Looking back, what do you think were the three qualities, skills, or areas of knowledge that were most impactful in your journey? What advice do you have for folks who are early in their journey in terms of how they can best develop or improve on these?

These would be my top 3 recommendations:

1. Be a storyteller, and tell your stories to all: Nothing exists in isolation, your work needs to be shared. But the best way to share is to tell people stories. There has to be a plot, a twist, a hurdle, a challenge, and then the ending, sweet or bitter or something that stays with people. And only with practice does this come naturally. It’s easy to get stuck in code or really deep rabbit holes and explain that to data nerds. It’s really hard to come out of it, take five, if not ten, steps back and justify what you were doing there in the first place. The way I try to do this is by presenting in small forums and technical conferences. I’ve presented at a few Python-related conferences and my first talk was so dry and straight, I can hardly listen to it again. But it was a start (a dirty draft is better than nothing) and I’ve come a long way since then. Start somewhere and improve in small but measurable increments. The differences compound.

2. Pick your A-team: Not AI-specific, but cannot stress this one enough. Find your tribe, people you trust and who can pick you out of a ditch-hole at 2 am on a Wednesday. The ones that give you their honest and unfiltered feedback, some tough love when required and who have your back. They could be mentors, colleagues, friends, your parents or partner. But build these relations with trust and lean on them when needed. Learning to ask for help can be difficult, it requires vulnerability, but it should be effortless with this group. For me, my manager and a colleague from my former company come in this circle; I wouldn’t be half the data scientist I am without them.

3. Become excellent in reading data: Any data science role will require you to work with raw data firsthand. What is the data trying to tell you? If you develop an intuitive sense of how to read data, using any tool, the job gets easier. Choice of tool is always secondary: back-of-the-napkin calculations, a phone calculator, an excel spreadsheet, code or chatGPT. Learn how to aggregate observations if the dataset is huge, what kind of statistics and measures will be helpful? What assumptions can you make to help decide faster? What is the basic metric that you can model easily?

All the wisdom you’ve shared today is sincerely appreciated.
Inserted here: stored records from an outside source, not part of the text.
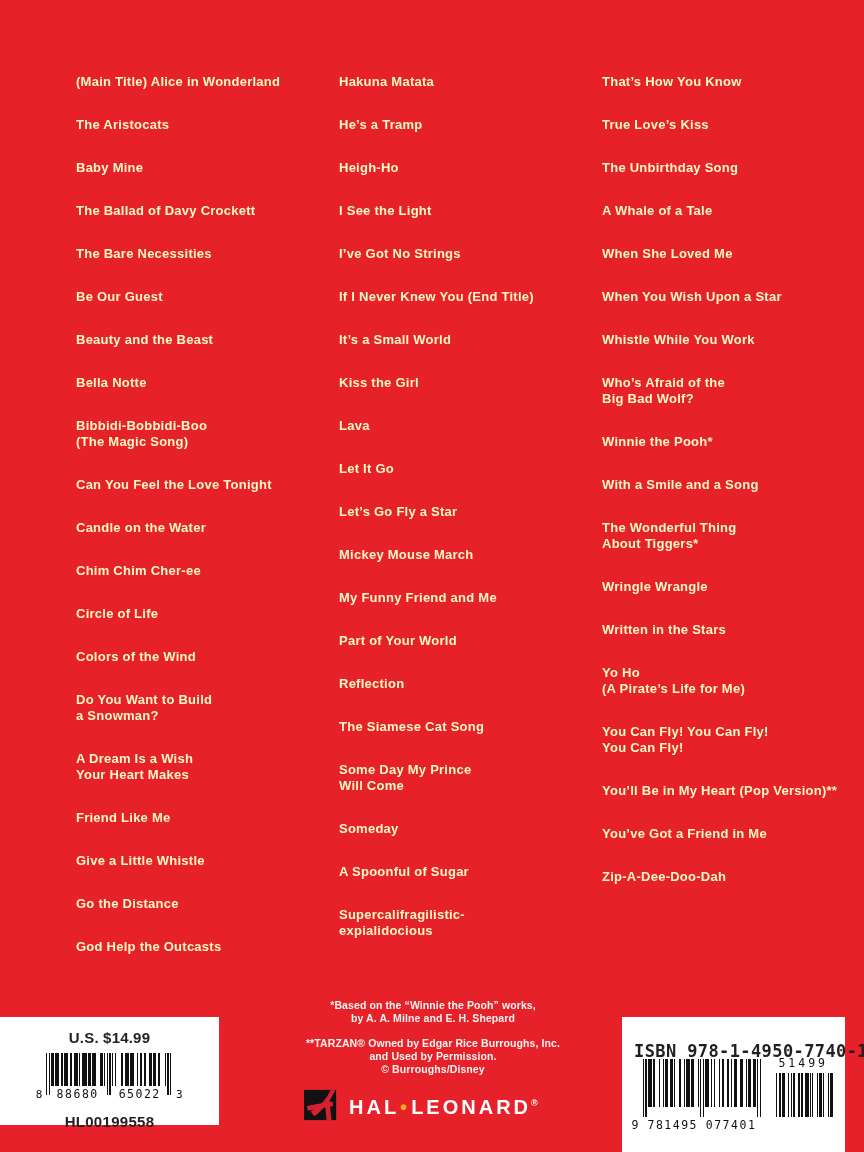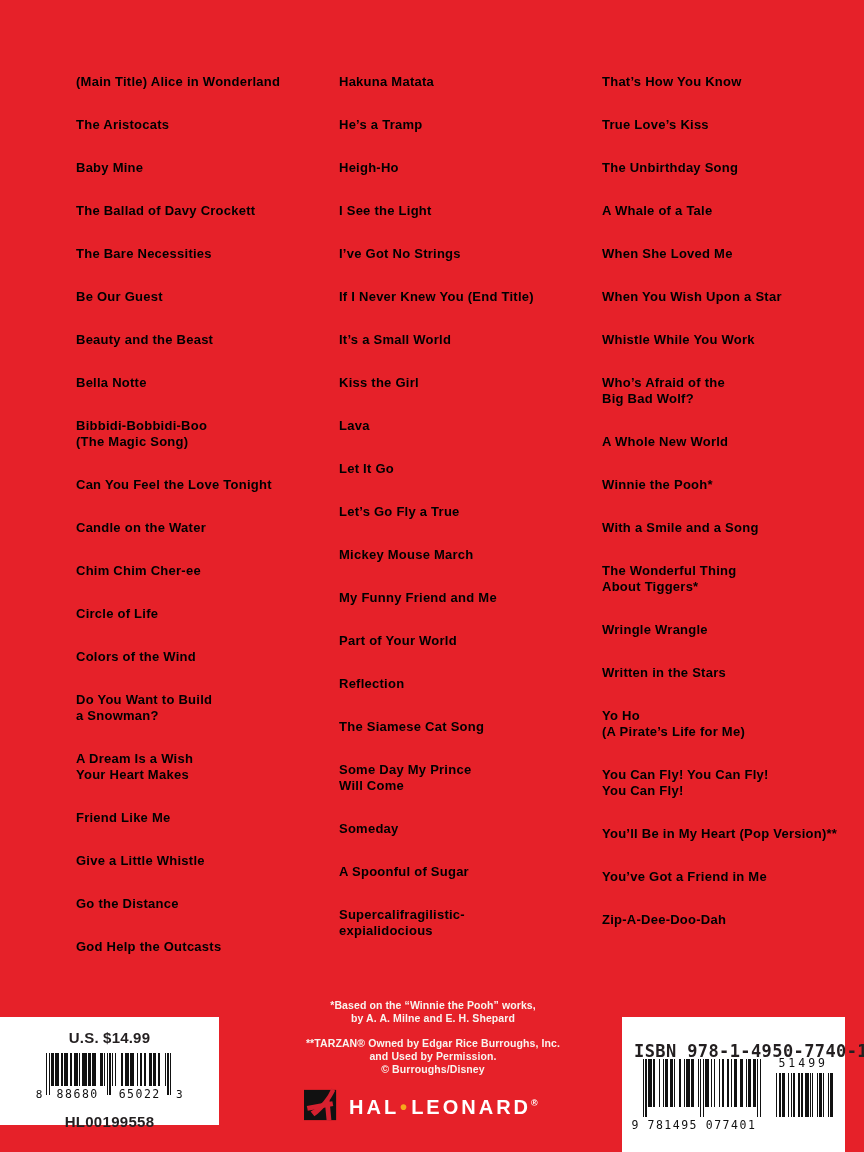"(Main Title) Alice in Wonderland" .song { color: #000000 -> #fef9c3 }
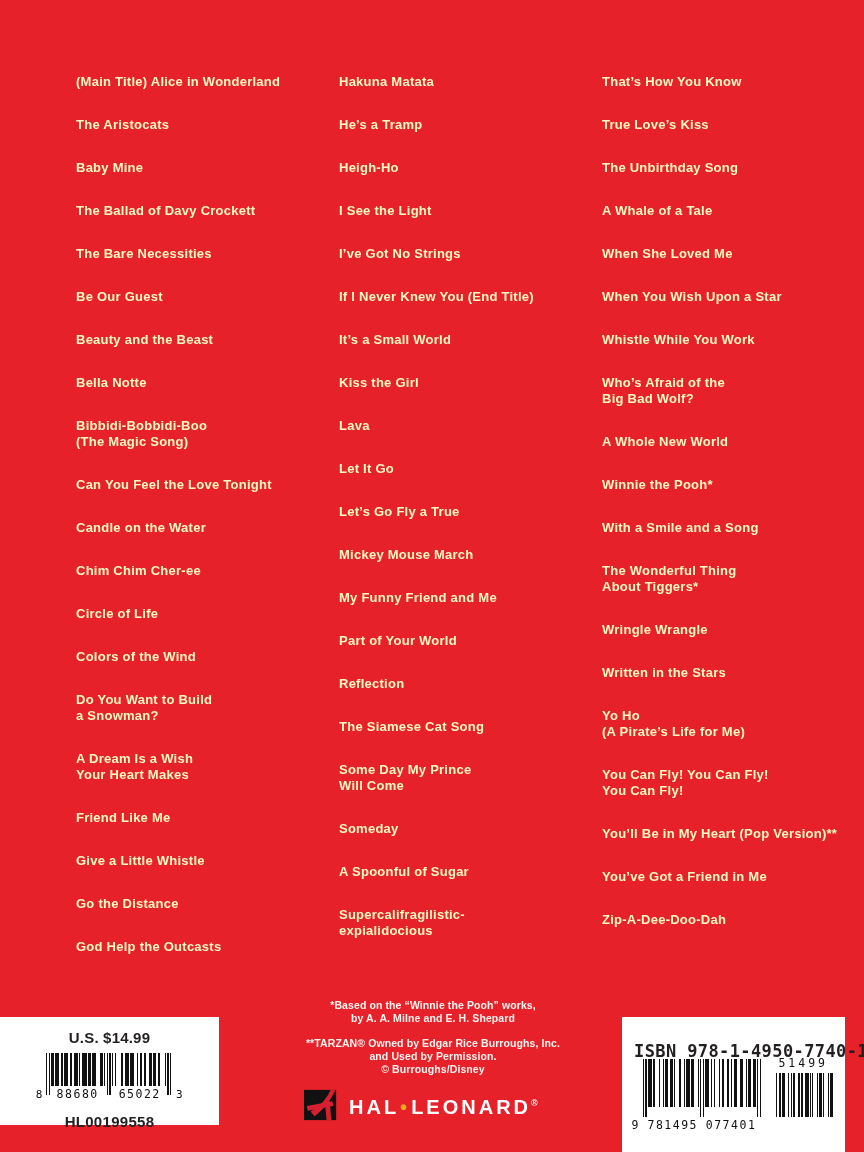"A Whole New World" div.song { html: <div>A Whole New World</div> -> none }
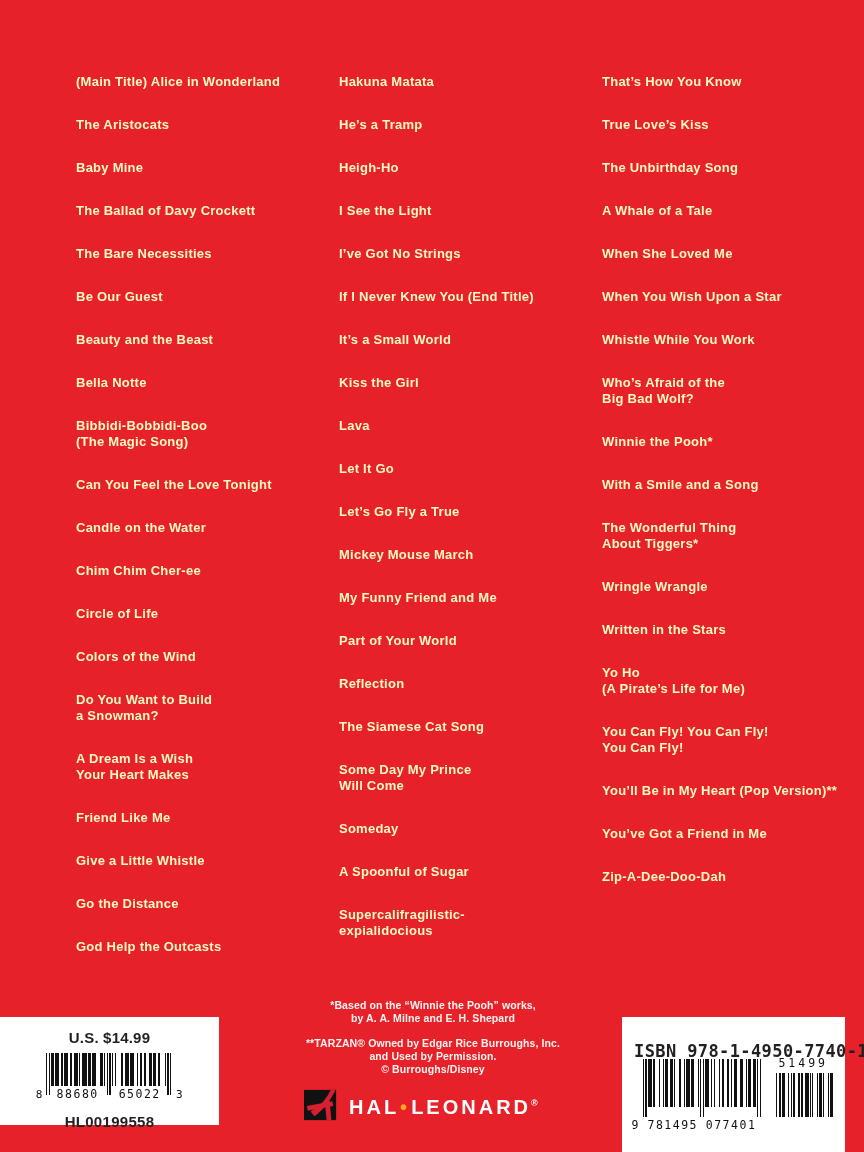"Let’s Go Fly a True" div.song { text: True -> Star }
Before we go, can you tell us about the main challenge you are currently facing?

I’m learning to be comfortable with discomfort. More recently this discomfort has surfaced in the form of uncertainty – both in my work and in general. It feels like things haven’t gone back to “normal” since after COVID19. But maybe things were always like this and it’s only since then that I’ve started being more observant or as I call it, become an adult.

Wars, a plane crash near in my homeland, the political climate around us, uncertainty as an immigrant in my current role, so many factors that could change our lives in a second. I’ve spent a lot of nights panicking and mentally preparing myself for the worst, and there have been periods where I’ve felt I’m in a crisis mode despite being in exactly zero crises.

But what’s helped is again, being grateful, everyday, multiple times a day, and reminding myself that my life has been really fulfilling, so much so that I’d be okay even if this day was the last day of my life; I’ll just have pizza for dinner and call it a night. This sounds dark, but it helps keep things in perspective and strangely enough is pretty calming!